Collection entries —
******************************

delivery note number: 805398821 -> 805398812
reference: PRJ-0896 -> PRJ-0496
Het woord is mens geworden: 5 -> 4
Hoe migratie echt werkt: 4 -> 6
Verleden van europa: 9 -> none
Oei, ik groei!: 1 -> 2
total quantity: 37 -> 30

******************************

Exercise details — What is needed is a faithful transcription of every entry.

Answer to the problem —
delivery note number: 805398821 -> 805398812
reference: PRJ-0896 -> PRJ-0496
Het woord is mens geworden: 5 -> 4
Hoe migratie echt werkt: 4 -> 6
Verleden van europa: 9 -> none
Oei, ik groei!: 1 -> 2
total quantity: 37 -> 30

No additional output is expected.